Since diagnosis we have been following suggestions for controlling the condition. (For anyone who doesn't know, and is interested, it's basically dandruff on a massive scale) He has dried food which is high in oils and I supplement this with an egg and 5 x Oil of Evening Primrose 1000mgs capsules, plus a small sachet of 'wet' food because he likes it better that way. This he gets once a day. He is groomed thoroughly using a close toothed comb at least once a week. I vaccuum thoroughly after this of course. He's so docile I have even used the vaccuum on him, very gently, and he just lies there. I use Teatree shampoo when I bathe him (about every 2 weeks) and as a final rinse I mix a good squirt of Johnsons Baby Lotion in a jug of water and pour/massage this emulsion into his neck and shoulders (his worst areas). He does have a problem with smelly feet and I put this down to the fact they are always damp and he has a lot of fur between his pads, so I keep them as clipped out as possible and dip them from time to time in a very mild solution of Savlon antiseptic (more gentle than Dettol!)
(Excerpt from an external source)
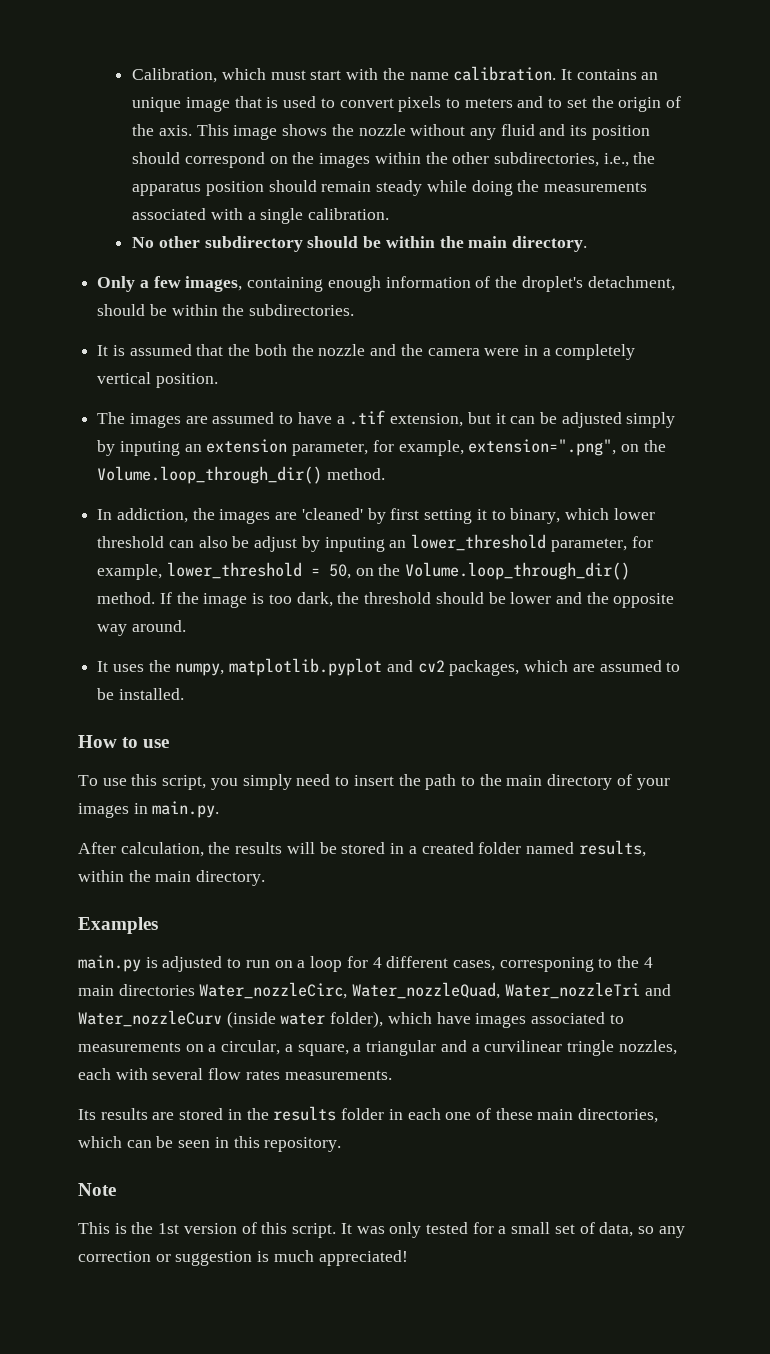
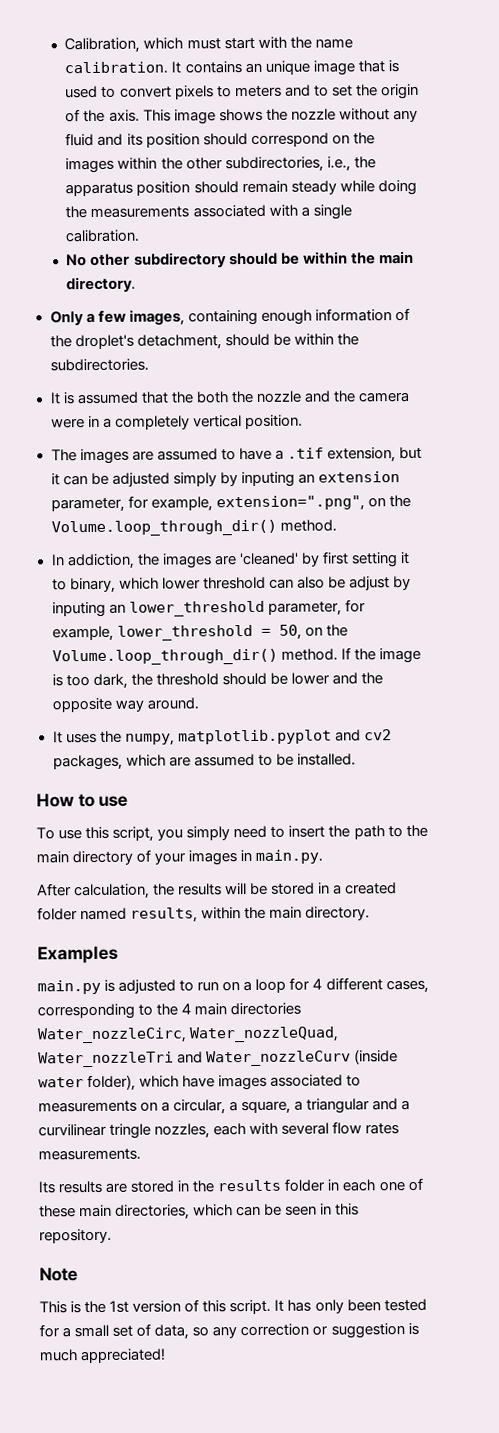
[499,957,594,972] corresponing -> [37,1003,135,1020] corresponding
[356,1222,422,1238] was only -> [287,1299,381,1314] has only been

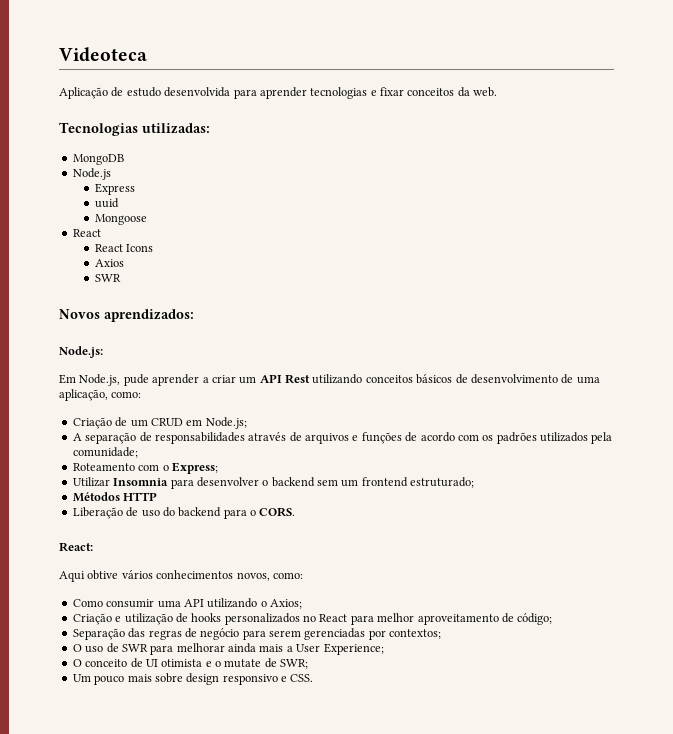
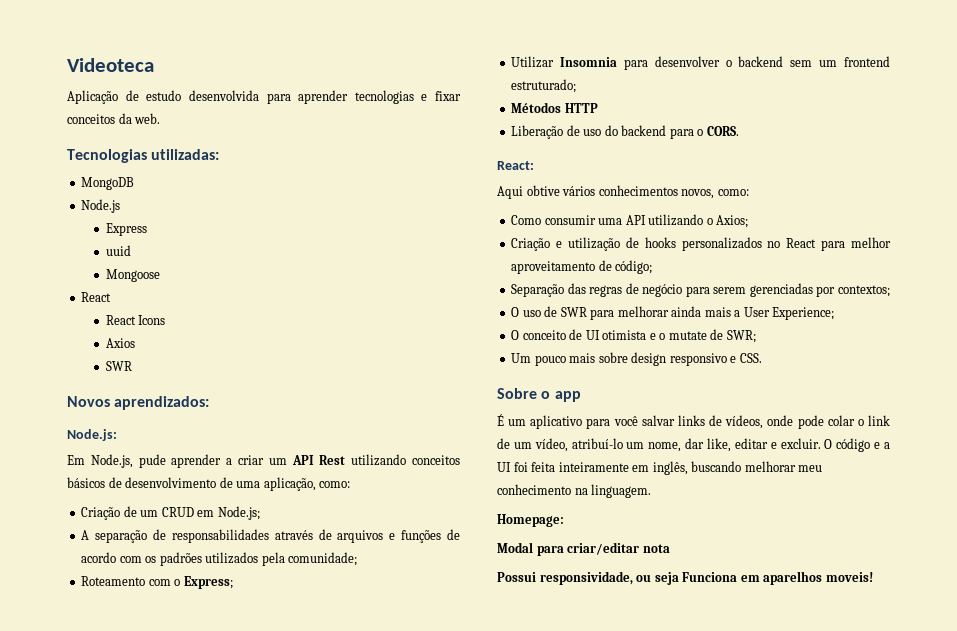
(314, 678) none -> [497,388,581,402] [497,414,890,429] [497,438,890,452] [497,461,823,475] [497,484,652,498] [497,514,564,527] [497,542,670,556] [497,571,873,585] // Sobre o app // É um aplicativo para você salvar links de vídeos, onde pode colar o link de um vídeo, atribuí-lo um nome, dar like, editar e excluir. O código e a UI foi feita inteiramente em inglês, buscando melhorar meu conhecimento na linguagem. // Homepage: // Modal para criar/editar nota // Possui responsividade, ou seja Funciona em aparelhos moveis!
I have to say none of this bothers him at all. There's no itchiness, no sores and he loves all the grooming! What I would like to know is, have there been any developements in the available treatments since 2011? Is there anyone out there with any suggestions? For example does all the grooming make it worse? Is there something else we could be doing? Some might ask why didn't we return him or have him euthanased when we knew the problem? Well, he is the best of dogs and that much was obvious within weeks of knowing him, before we knew his problem was permanent. In our world our dogs are our child substitutes now that the children have grown and moved away. He is not suffering, far from it, and if he was,trust me, our decision would immediate, agonising and heartbreaking. He is an absolute gentlleman, absolutely trustworthy with other dogs and children and everyone who meets him wants their dog to take note and be a bit more like him. He is much loved and I would move mountains if I thought it would help his problems.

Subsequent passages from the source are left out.